48.Ministers sometimes gave public statements in response to questions from the media about the rules which seemed to blur advice or guidance with legal requirements. On 31 March, the Secretary of State for Transport, Grant Shapps said on the Today Programme “People know the rules that have been set. Try and shop just once a week—just, you know, just do the essentials not everything else.” There was, however, no guidance or regulation which restricts the number of times a person may shop. The statement was later corrected by a spokesman for the Prime Minister.51 On the morning after the Prime Minister’s announcement on 10 May that the lockdown regulations were to be relaxed (but before the regulations were amended), the Foreign Secretary Dominic Raab told the Today programme that someone could meet both their parents at the same time if they are 2m apart.52 This was later contradicted by a Government statement.

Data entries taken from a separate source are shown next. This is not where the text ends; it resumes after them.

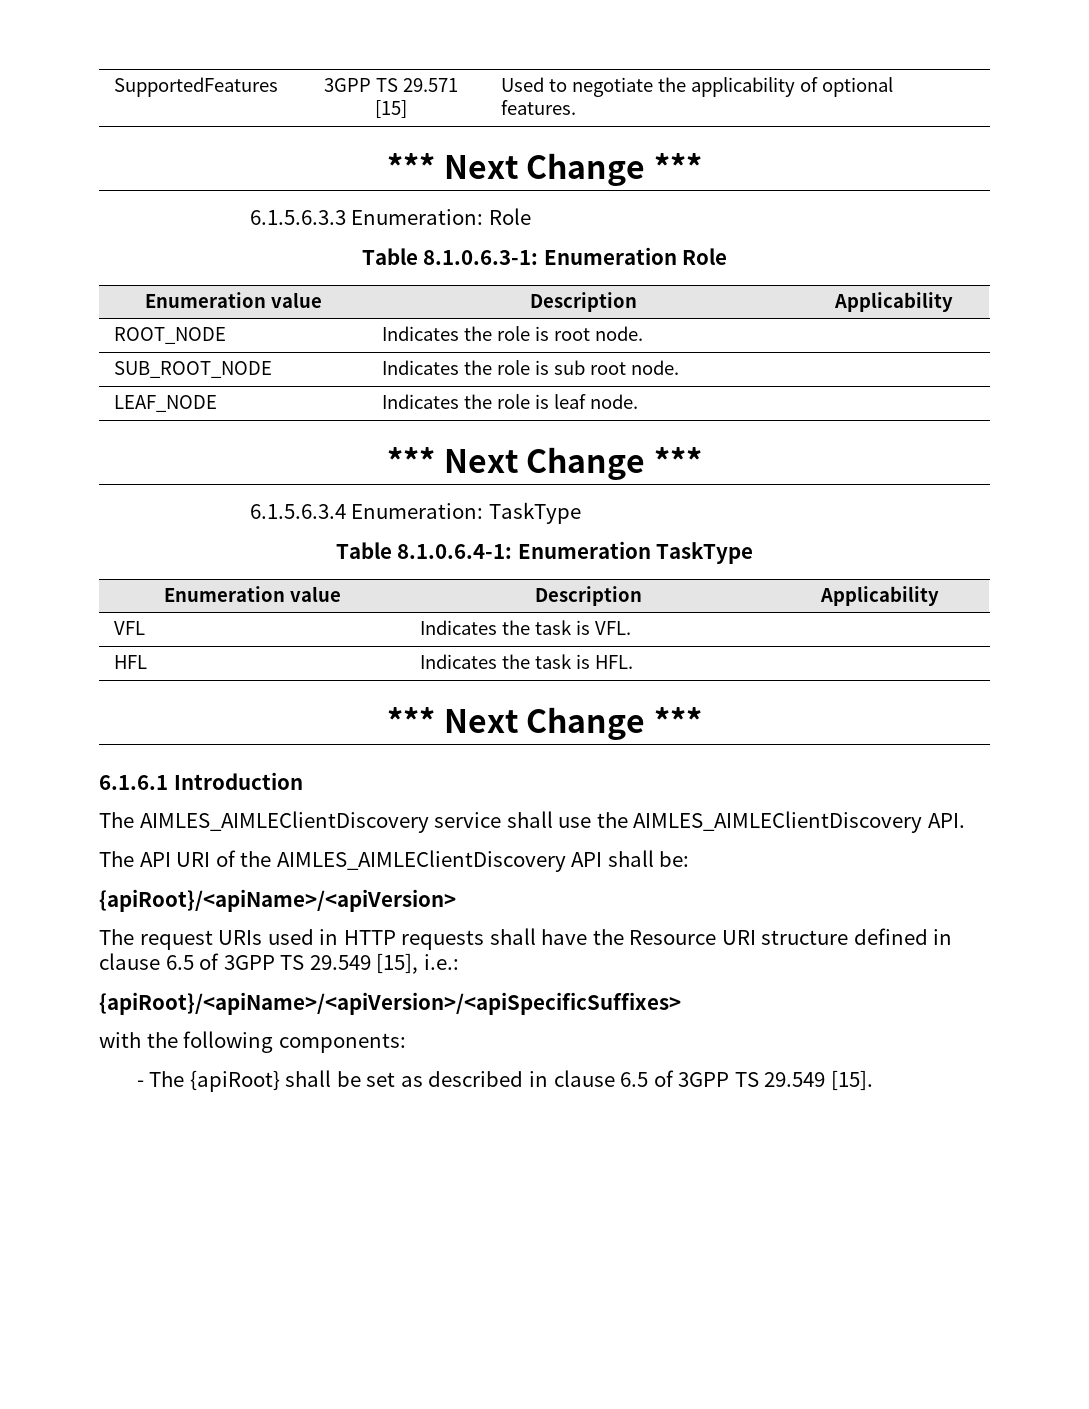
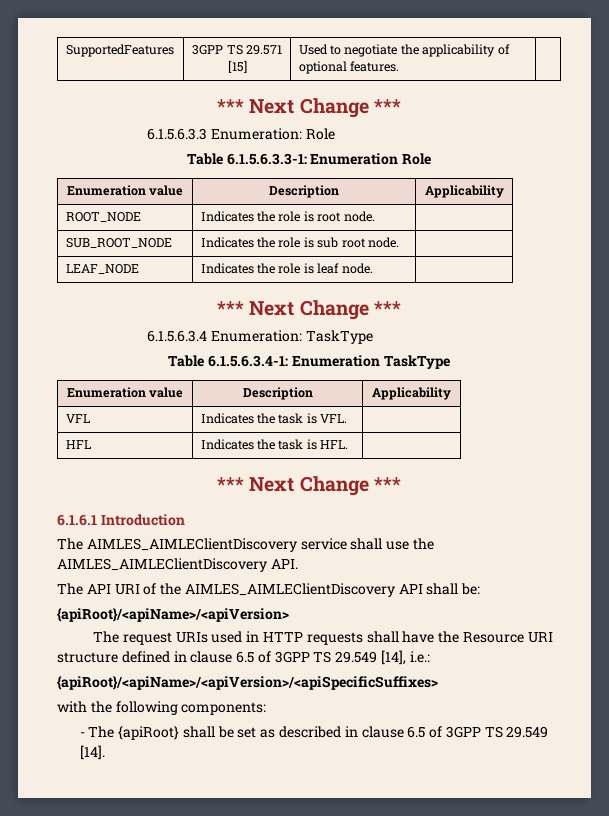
- Table 8.1.0.6.3-1: Enumeration Role
+ Table 6.1.5.6.3.3-1: Enumeration Role
- Table 8.1.0.6.4-1: Enumeration TaskType
+ Table 6.1.5.6.3.4-1: Enumeration TaskType
- The request URIs used in HTTP requests shall have the Resource URI structure defined in clause 6.5 of 3GPP TS 29.549 [15], i.e.:
+ The request URIs used in HTTP requests shall have the Resource URI structure defined in clause 6.5 of 3GPP TS 29.549 [14], i.e.:
- - The {apiRoot} shall be set as described in clause 6.5 of 3GPP TS 29.549 [15].
+ - The {apiRoot} shall be set as described in clause 6.5 of 3GPP TS 29.549 [14].

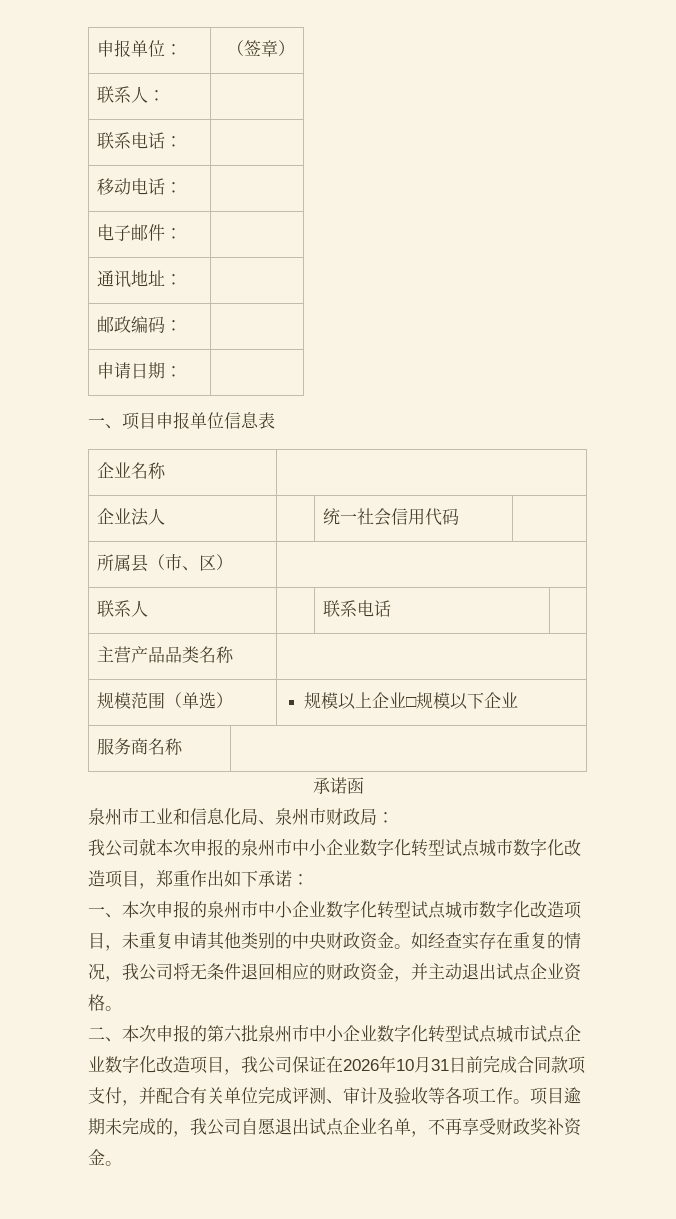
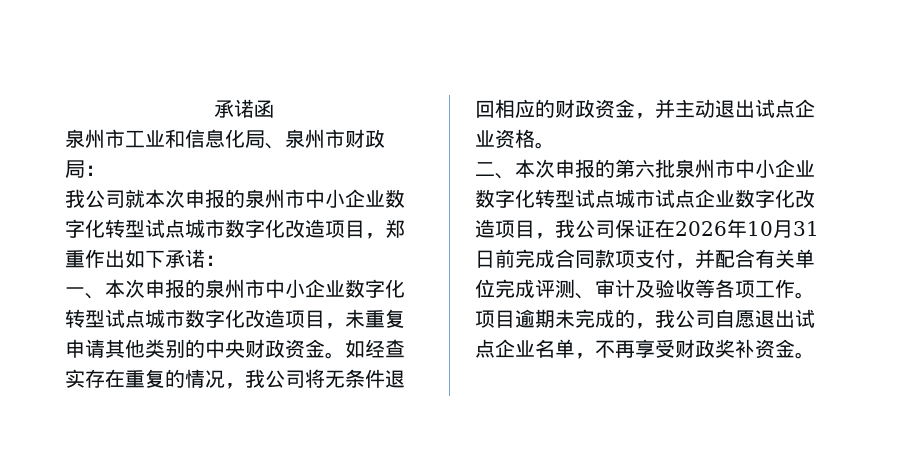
- 申报单位： | （签章）
- 联系人： |
- 联系电话： |
- 移动电话： |
- 电子邮件： |
- 通讯地址： |
- 邮政编码： |
- 申请日期： |
- 一、项目申报单位信息表
- 企业名称 |
- 企业法人 | | 统一社会信用代码 |
- 所属县（市、区） |
- 联系人 | | 联系电话 |
- 主营产品品类名称 |
- 规模范围（单选） | 规模以上企业□规模以下企业
- 服务商名称 |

Difference between parts of the UK

49.The restrictions imposed by the national lockdown regulations have diverged significantly in different parts of the United Kingdom. For example, the requirement in law to impose social distancing applies in Wales but not England. It is notable that in the Crown Prosecution Service’s review of prosecutions under the Regulations in England and Wales, errors found “usually involved Welsh regulations being applied in England or vice versa” which suggests there has been confusion amongst police leading to wrongful charges being brought.53

Public understanding

50.Although it might be expected that as the public become more used to the lockdown regime public understanding would increase, it appears that the opposite has been the case. University College London reported at the end of July that under half (45%) of people in England report having a ‘broad understanding’ of the current lockdown rules, compared to 90% across the UK during the strict lockdown period.54 A factor in this is likely to be the very regular changes to regulations.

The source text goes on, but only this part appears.